Rate of Type II errors of p-values and Bayes Factors

A Type II error is the failure to reject a false null hypothesis: a false negative. If you get a non-significant p-value for a true effect size, this is a Type II error. For p-values this is identical to the power of a study. For Bayes Factors this is more complicated, as they are continuous measures of relative evidence and not to be seen as dichotomous. Nevertheless, for the purpose of this exercise I used a BF10 of lower than 1/3 as a Type II error. (Note: BF10 means the relative evidence of the alternative, or 1, compared to the null, or 0, hypothesis).

Each time 10.000 studies were simulated with two groups from normal distributions (sd = 1). To estimate Type II errors I varied the true effect size (Cohen’s d) from 0.2 to 1 in steps of 0.2. I also varied the n to achieve about 25%, 50% and 75% power. I calculated p-values (equal variances assumed) as well as Bayes Factors. For the prior on Cohen’s d I used a Cauchy distribution with a scaling of sqrt(2)/2, roughly .707. This means that you would expect half of effect sizes to be lower, and half higher than .707, meaning that most of these simulations are biased against Bayes Factors. More often than not, I would choose a smaller scale, such as .4 (which is the median effect size for educational interventions, afaik).

Type II errors

The results clearly show that using Bayes Factors consistently outperform p-values in terms of Type II error rate. That is, if you use Bayes Factor of 1/3 or smaller to conclude there is no effect, you will (much) less often make erroneous decisions. Surprisingly, for effect sizes of Cohen’s d = 0.6 and larger, you will rarely if ever make a Type II error. Bayes Factors do seem to have more trouble with small effect sizes. However, note that with our prior we put 50% weight on effects smaller and larger than .707 respectively. If you are expecting a smaller effect size, you will downscale your prior and again have extremely good Type II error control.

Do note that you will always more easily get a significant p-value than a Bayes Factor of 3 or larger. This is primarily because p-values are biased against the null hypothesis, whilst Bayes Factors aren’t.

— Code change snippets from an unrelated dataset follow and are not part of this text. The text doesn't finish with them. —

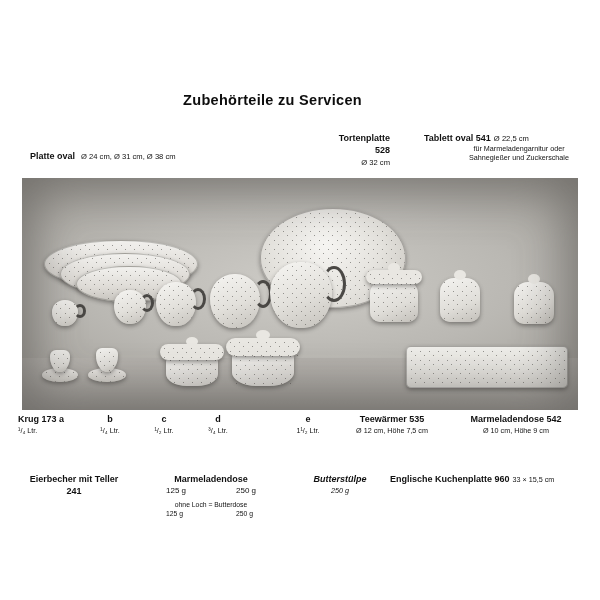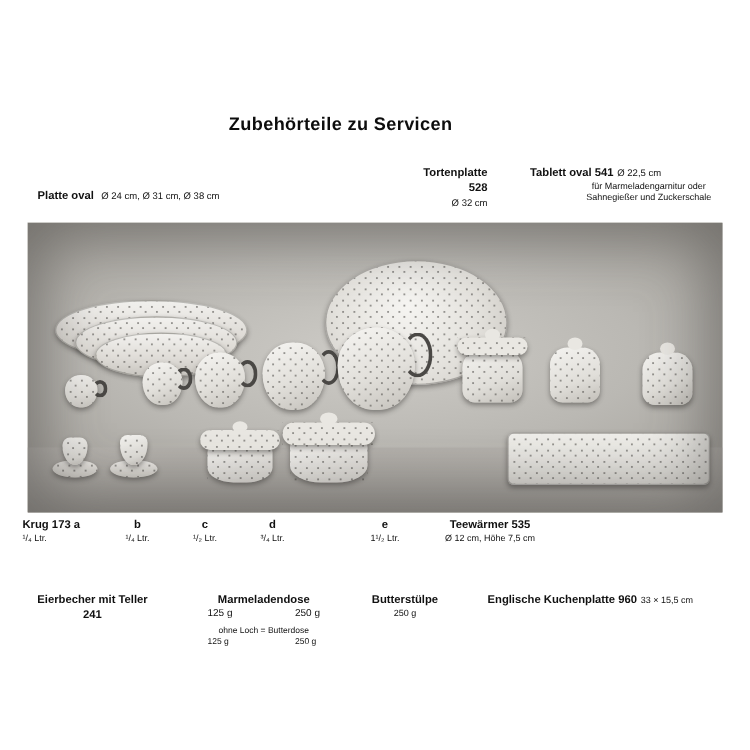--- a/index.html
+++ b/index.html
@@ -386,38 +386,42 @@
       <div class="lc center" style="left:294px; top:0; width:28px;">
         <span class="hd">e</span>
         <span class="sz">1¹/₂ Ltr.</span>
       </div>
 
       <div class="lc center" style="left:336px; top:0; width:112px;">
         <span class="hd">Teewärmer 535</span>
         <span class="sz">Ø 12 cm, Höhe 7,5 cm</span>
       </div>
 
+      <div class="lc center" style="left:444px; top:0; width:144px;">
+        <span class="hd">Marmeladendose 542</span>
+        <span class="sz">Ø 10 cm, Höhe 9 cm</span>
+      </div>
     </div>
 
     <div class="row2">
       <div class="lc center" style="left:14px; top:30px; width:120px;">
         <span class="hd">Eierbecher mit Teller</span>
         <span class="hd">241</span>
       </div>
 
       <div class="lc center" style="left:146px; top:30px; width:130px;">
         <span class="hd">Marmeladendose</span>
       </div>
       <div class="lc" style="left:166px; top:42px;">125 g</div>
       <div class="lc" style="left:236px; top:42px;">250 g</div>
       <div class="lc center" style="left:146px; top:57px; width:130px; font-size:6.8px;">ohne Loch = Butterdose</div>
       <div class="lc" style="left:166px; top:66px; font-size:6.8px;">125 g</div>
       <div class="lc" style="left:236px; top:66px; font-size:6.8px;">250 g</div>
 
-      <div class="lc center" style="left:276px; top:30px; width:96px;">
+      <div class="lc center" style="left:292px; top:30px; width:96px;font-style:italic;">
         <span class="hd">Butterstülpe</span>
         <span class="sz">250 g</span>
       </div>
 
       <div class="lc" style="left:390px; top:30px; white-space:nowrap;">
         <span class="hd" style="display:inline;">Englische Kuchenplatte 960</span><span class="sz" style="margin-left:3px;">33 × 15,5 cm</span>
       </div>
     </div>
 
   </div>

UPDATE: Some (e.g. Ulrich Schimmack) strongly claim that inconclusive BF should also be considered errors, as they also fail to reject a true null hypothesis. I think this is a good point. However, it depends on how you define Type II errors and how you use BF. If you think an inconclusive BF is an ‘error’ than it is certainly true that using BF comes with a very high error rate, as you will often have inconclusive data. Frankly, I fail to see how saying “I don’t have enough evidence yet” can be considered an error. Normally we do not know the true effect size, or even if there’s anything at all. Given limited data, saying the data is inconclusive is not just ‘not an error’, it’s the most accurate statement.

As an additional test I calculated the ratio of Hits per Error:

Hits per Type II error

For p-values, the ratio of Hits per Type II error is a function of power. With 25% power you get 1 significant p-value (hit) per 3 non-significant p-values (Type II error), so the ratio is 1/3. For 50% and 75% power this ratio is 1 and 3, respectively. With large effect sizes you never make Type II errors with Bayes Factors, meaning the Hits per Error ratio is unspecified in those cases.

If we assume that only BF>3 are ‘hits’, then BF outperforms p-values in all cases except with d=2. Again, this is because this tests is biased against BF due to the large prior. However, if we assume that inconclusive BF are also hits, BF always outperform p-values. There’s something to say for this, as with an inconclusive BF you can always just keep sampling.

Rate of Type I errors of p-values and Bayes Factors

A Type I error is the incorrect rejection of a true null hypothesis: a false positive. For p-values these are given by the alpha level, which is usually 5%. Again, we need to calculate these for Bayes Factors. As there is no effect size you cannot calculate power. As such, I simply used a range of arbitrarily chosen sample sizes.

Type I errors

Clearly, Bayes Factors substantially outperform p-values in terms of Type I error control. Even for very small samples of n = 10 or 20 per group, using BF>3 is better than using p<0.05 as a cut-off point. Note how as the sample size increases the proportion of BF smoothly goes from almost exclusively inconclusive to accurately supporting the null hypothesis.

UPDATE: Likewise, you could argue that inconclusive BF should be considered errors as well. However, the definition of Type I error (as I’ve always read them in various books) is the incorrect rejection of a true null. An inconclusive BF does not reject the true null, thus isn’t error. Furthermore, I want to emphasize again that Bayes Factors are to be used as continuous measures of relative evidence. I am perfectly fine with saying ‘inconclusive’ when the data are indeed ‘inconclusive’.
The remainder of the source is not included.